* _EXTRACTED INFORMATION_
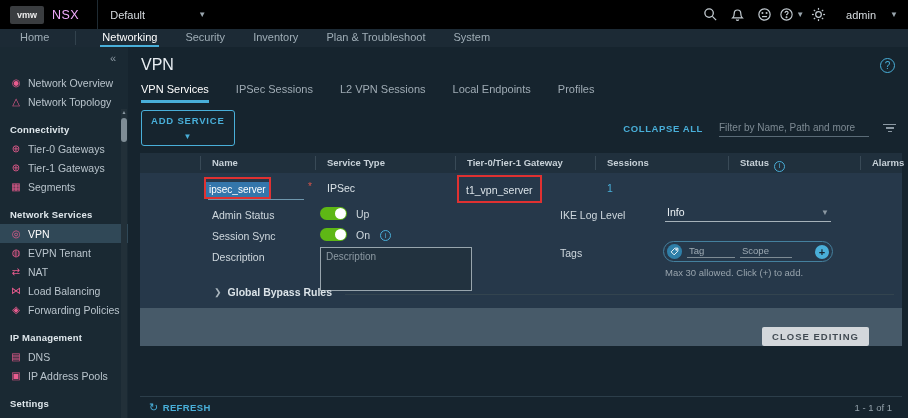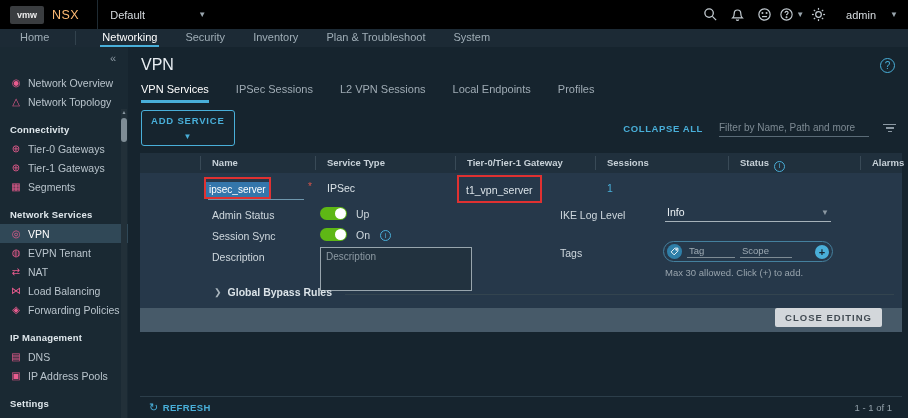--- a/index.html
+++ b/index.html
@@ -11,7 +11,7 @@
   .topbar { height:29px; background:#000; display:flex; align-items:center; flex:none; color:#d8dde1; }
   .logo-box { margin-left:10px; width:34px; height:18px; background:#3a3d40; border-radius:2px;
     display:flex; align-items:center; justify-content:center; font-size:9px; font-weight:bold; color:#ececec; }
-  .product-name { margin-left:8px; font-size:12.5px; color:#fdba74; letter-spacing:.5px; }
+  .product-name { margin-left:8px; font-size:12.5px; color:#f0abfc; letter-spacing:.5px; }
   .tb-divider { width:1px; height:29px; background:#1f2b33; margin-left:18px; }
   .org-selector { margin-left:12px; width:96px; display:flex; align-items:center; justify-content:space-between;
     font-size:11px; color:#d8dde1; cursor:pointer; }

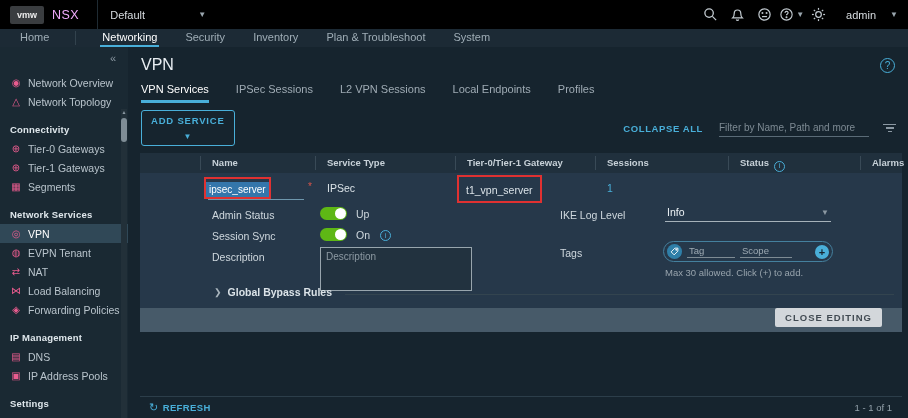--- a/index.html
+++ b/index.html
@@ -111,7 +111,7 @@
   .bypass .txt { font-size:10.5px; font-weight:bold; color:#dbe3e8; }
   .bypass-line { position:absolute; height:1px; background:#33444f; }
 
-  .edit-footer { height:24px; background:#475a69; display:flex; align-items:flex-start; justify-content:flex-end; padding-right:20px; }
+  .edit-footer { height:38px; background:#475a69; display:flex; align-items:flex-end; justify-content:flex-end; padding-right:33px; }
   .close-editing { background:#d3d7db; color:#414a52; border:none; font-size:9.5px; font-weight:bold;
     letter-spacing:1px; padding:4px 10px; border-radius:2px; cursor:pointer; font-family:"Liberation Sans", sans-serif; }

* _PROBLEM TO WORK ON_
Quote verbatim the line containing "border:none; font-size:9.5px; font-weight:bold;" and every line after it through the end of the records above.

* _ANSWER BOX_
   .close-editing { background:#d3d7db; color:#414a52; border:none; font-size:9.5px; font-weight:bold;
     letter-spacing:1px; padding:4px 10px; border-radius:2px; cursor:pointer; font-family:"Liberation Sans", sans-serif; }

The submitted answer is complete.